*Goal of the exercise*
Once the pictures are set aside, output all the records exactly.

[Version difference data]
════════════════
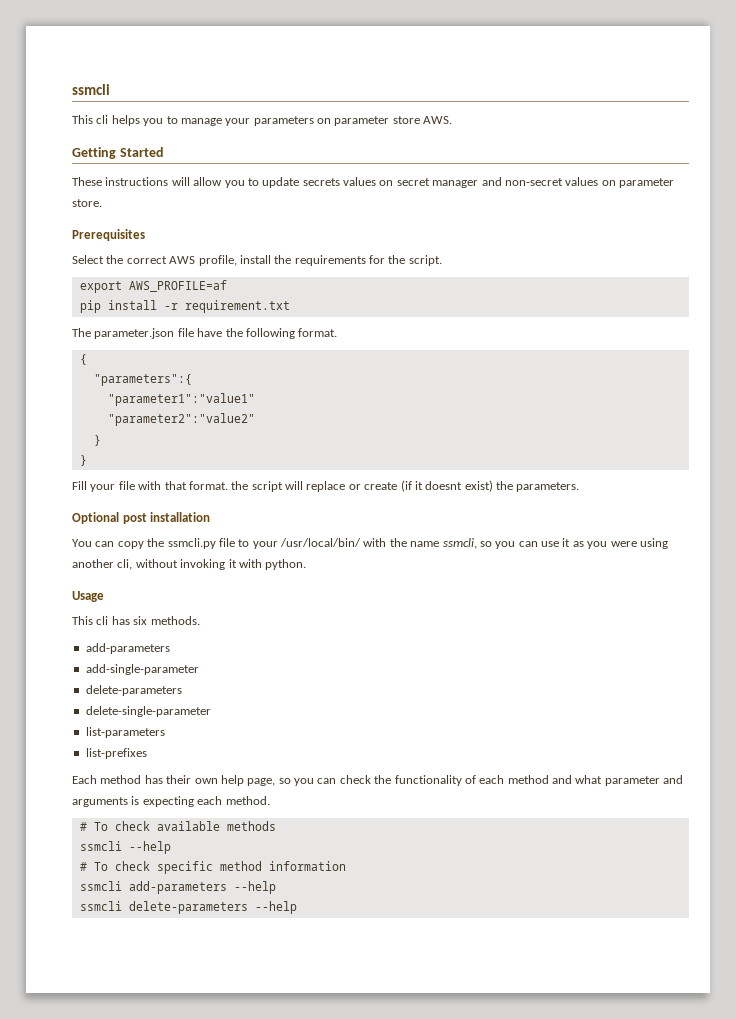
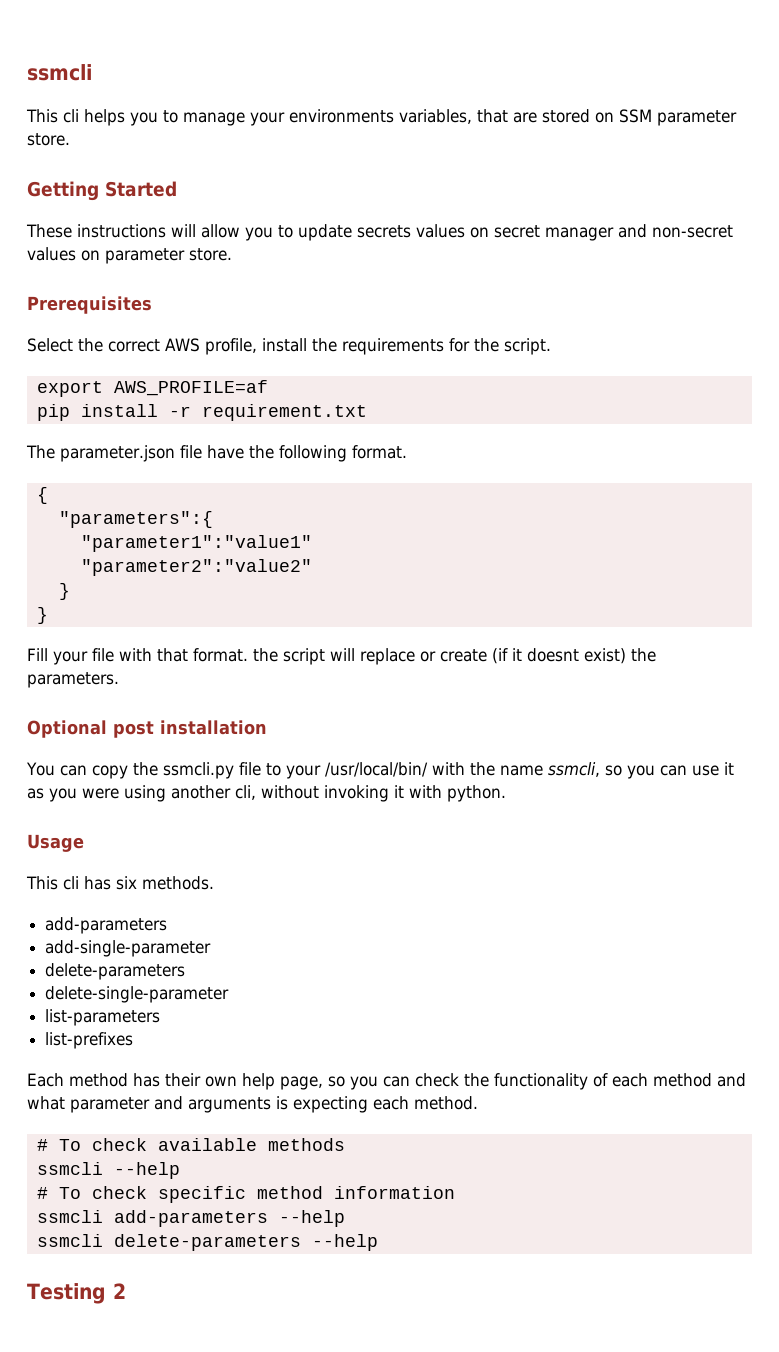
- This cli helps you to manage your parameters on parameter store AWS.
+ This cli helps you to manage your environments variables, that are stored on SSM parameter store.
+ Testing 2

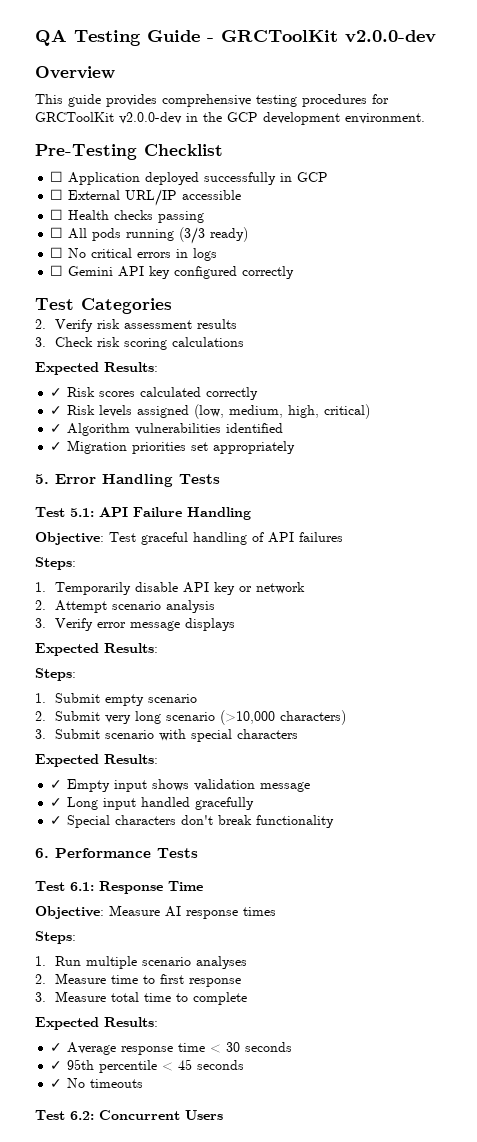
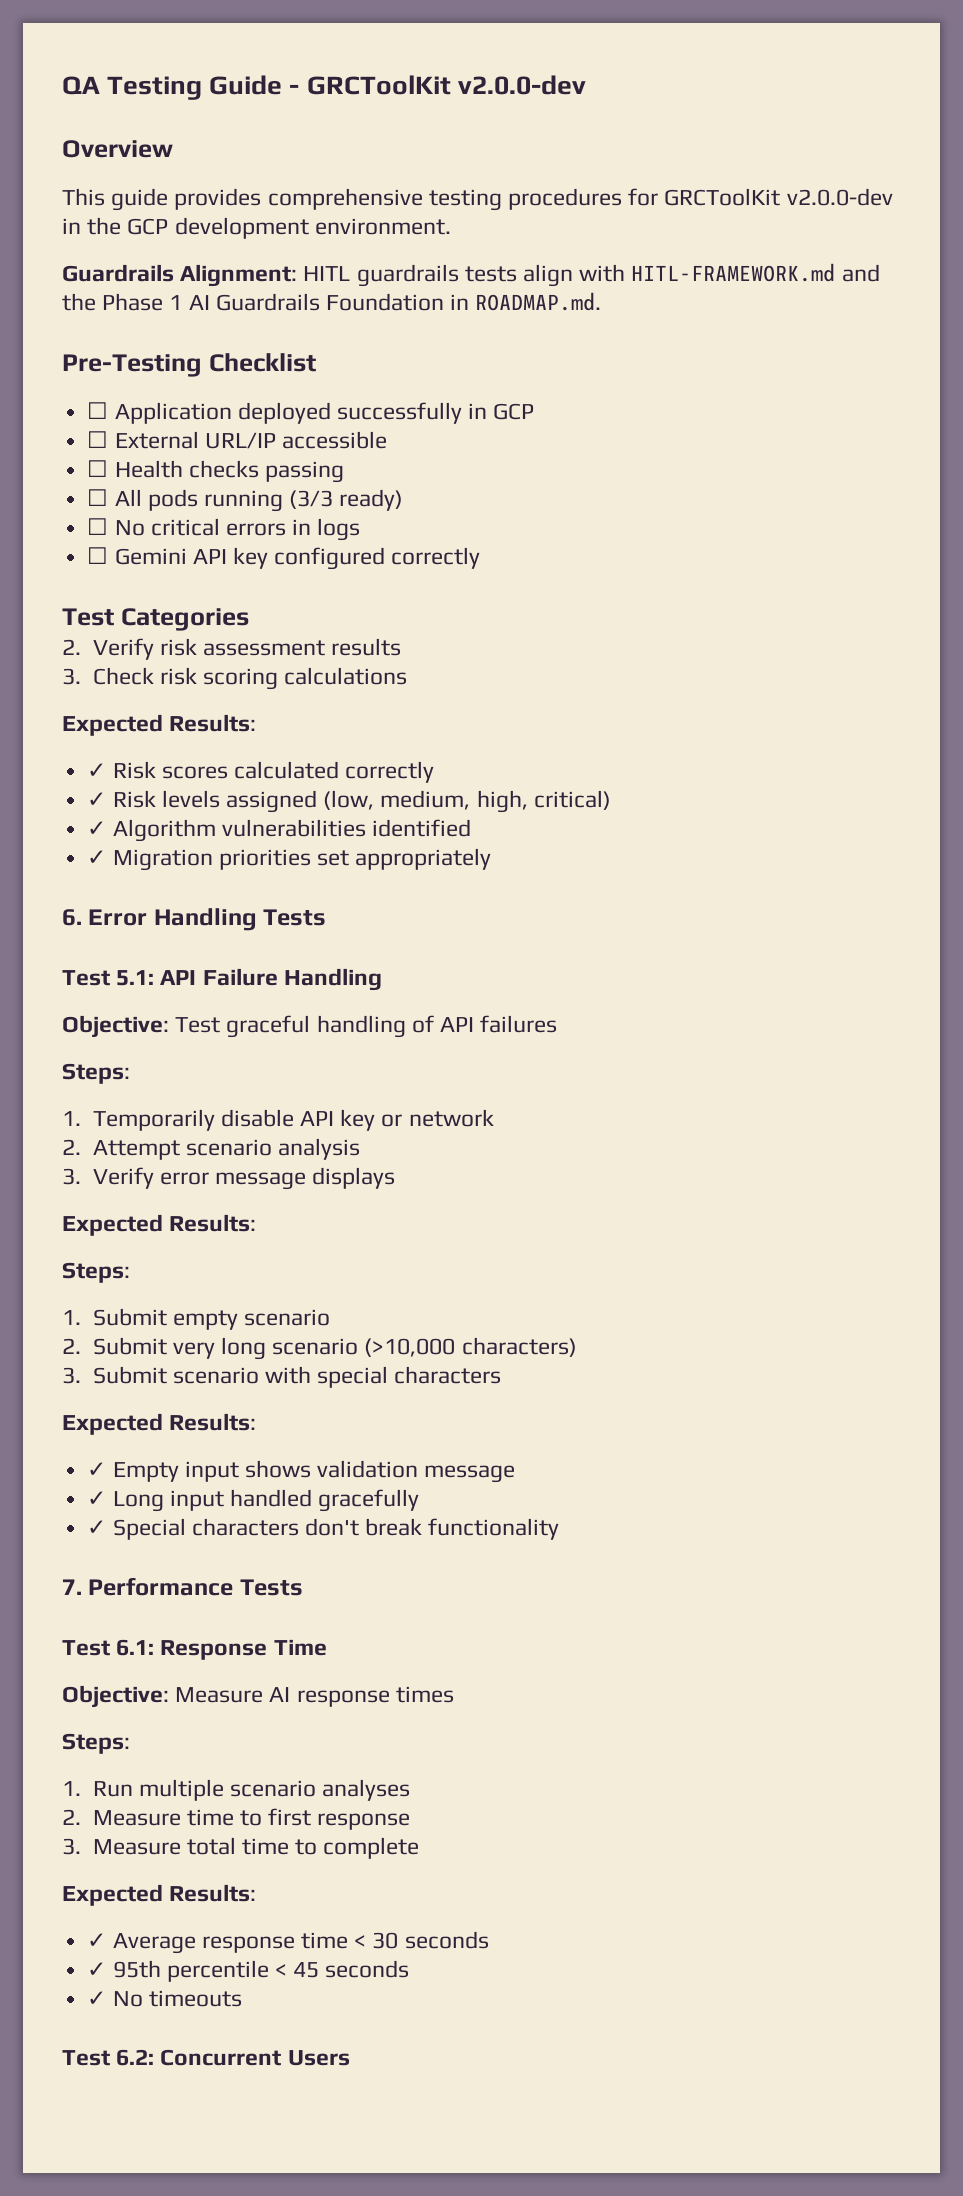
+ Guardrails Alignment: HITL guardrails tests align with HITL-FRAMEWORK.md and the Phase 1 AI Guardrails Foundation in ROADMAP.md.
- 5. Error Handling Tests
+ 6. Error Handling Tests
- 6. Performance Tests
+ 7. Performance Tests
════════════════
*Response to this exercise*
- This cli helps you to manage your parameters on parameter store AWS.
+ This cli helps you to manage your environments variables, that are stored on SSM parameter store.
+ Testing 2

+ Guardrails Alignment: HITL guardrails tests align with HITL-FRAMEWORK.md and the Phase 1 AI Guardrails Foundation in ROADMAP.md.
- 5. Error Handling Tests
+ 6. Error Handling Tests
- 6. Performance Tests
+ 7. Performance Tests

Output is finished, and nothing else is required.